Other innovative antipoverty programs have shown promise. Give Directly, a non-profit which offers one-time cash transfers via mobiles, has been effective in reducing current poverty but its timeline has been too short to identify lasting effects. Also promising is the multi-faceted “graduation approach” that provides capital, skills, and support to poor households for a period of approximately two years. A recent paper suggests lasting effects in Bangladesh four years after the start of BRAC’s Targeting the Ultra Poor program.

Özler proposed a few approaches for improving the design of cash transfer programs. For instance, basic unconditional cash grants could be topped up by cash transfers that are conditional on outcomes and are tailored to context and household demographics. He also emphasized the importance of fully understanding market failures in education and health as well as other sectors that result in low human capital investments for children. Özler urged that field experiments be replicated across countries and studied over a longer period of time, both during and after the transfer of cash to recipients.

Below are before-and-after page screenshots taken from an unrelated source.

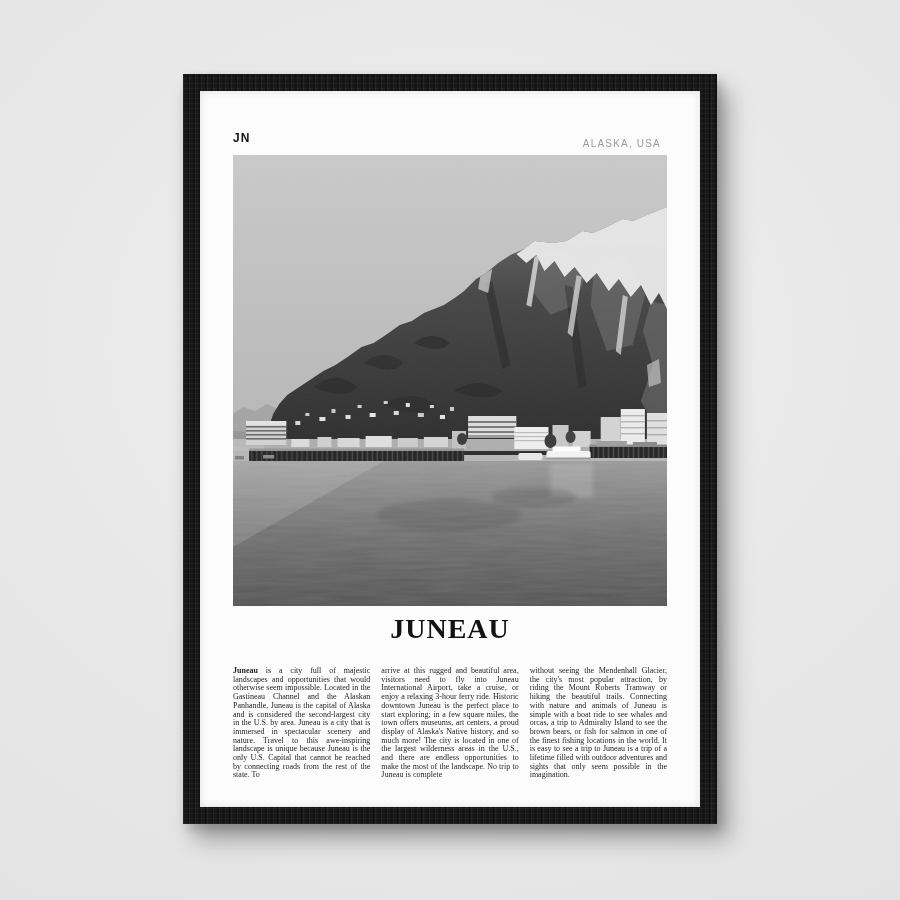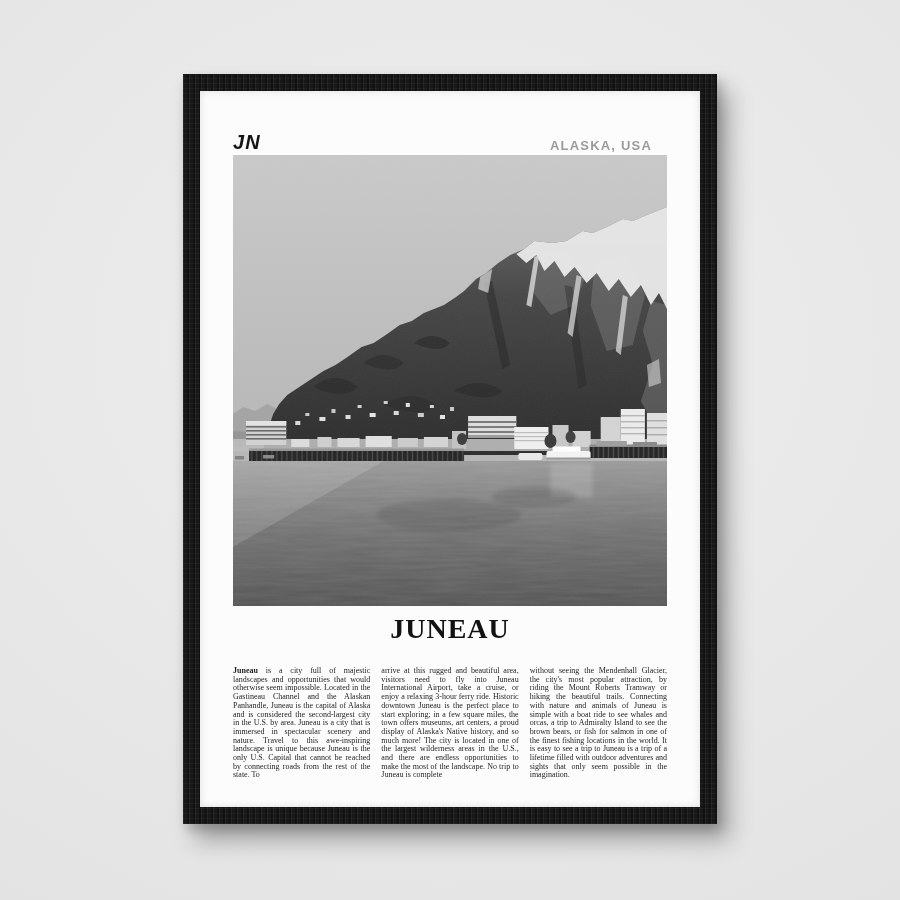--- a/index.html
+++ b/index.html
@@ -32,7 +32,7 @@
   }
   .initials{
     position:absolute;left:33px;top:41px;
-    font-size:20px;font-weight:800;letter-spacing:1.2px;color:#151515;line-height:1;font-style:italic;
+    font-size:12px;font-weight:800;letter-spacing:1.2px;color:#151515;line-height:1;
   }
   .location{
     position:absolute;right:48px;top:48px;

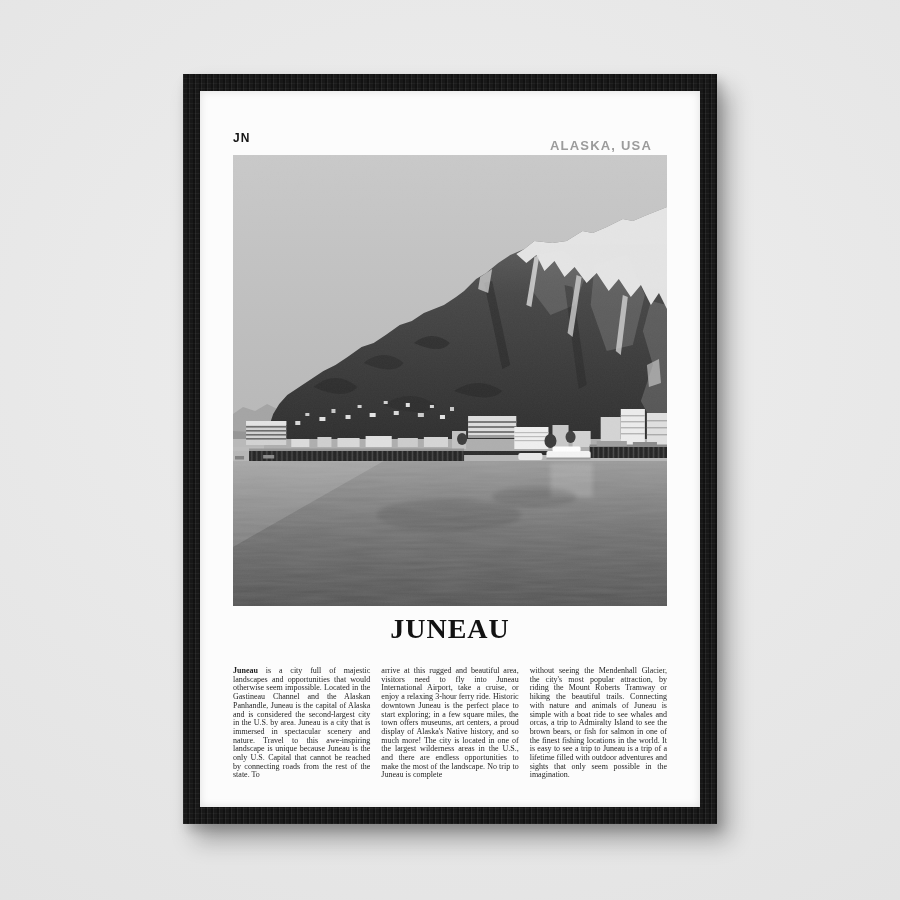--- a/index.html
+++ b/index.html
@@ -35,8 +35,8 @@
     font-size:12px;font-weight:800;letter-spacing:1.2px;color:#151515;line-height:1;
   }
   .location{
-    position:absolute;right:48px;top:48px;
-    font-size:13px;font-weight:700;letter-spacing:1.2px;color:var(--muted);line-height:1;
+    position:absolute;right:39px;top:48px;
+    font-size:10px;font-weight:400;letter-spacing:1.2px;color:var(--muted);line-height:1;
   }
   .photo{
     position:absolute;left:33px;top:64px;width:434px;height:451px;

Discussant Keith Hansen, Vice President of the Education; Health; and Social Protection & Labor Global Practices, commented on the host of received truths in circulation concerning cash transfers, and described a halo effect that such programs have enjoyed. “We must be pragmatic, and loyal to the evidence,” he cautioned. Citing the accumulation of multi-year data on the impact of cash transfer programs, he called for the World Bank to continue to conduct research and analyze the evidence, adding, “We are especially well placed to do more work on this.”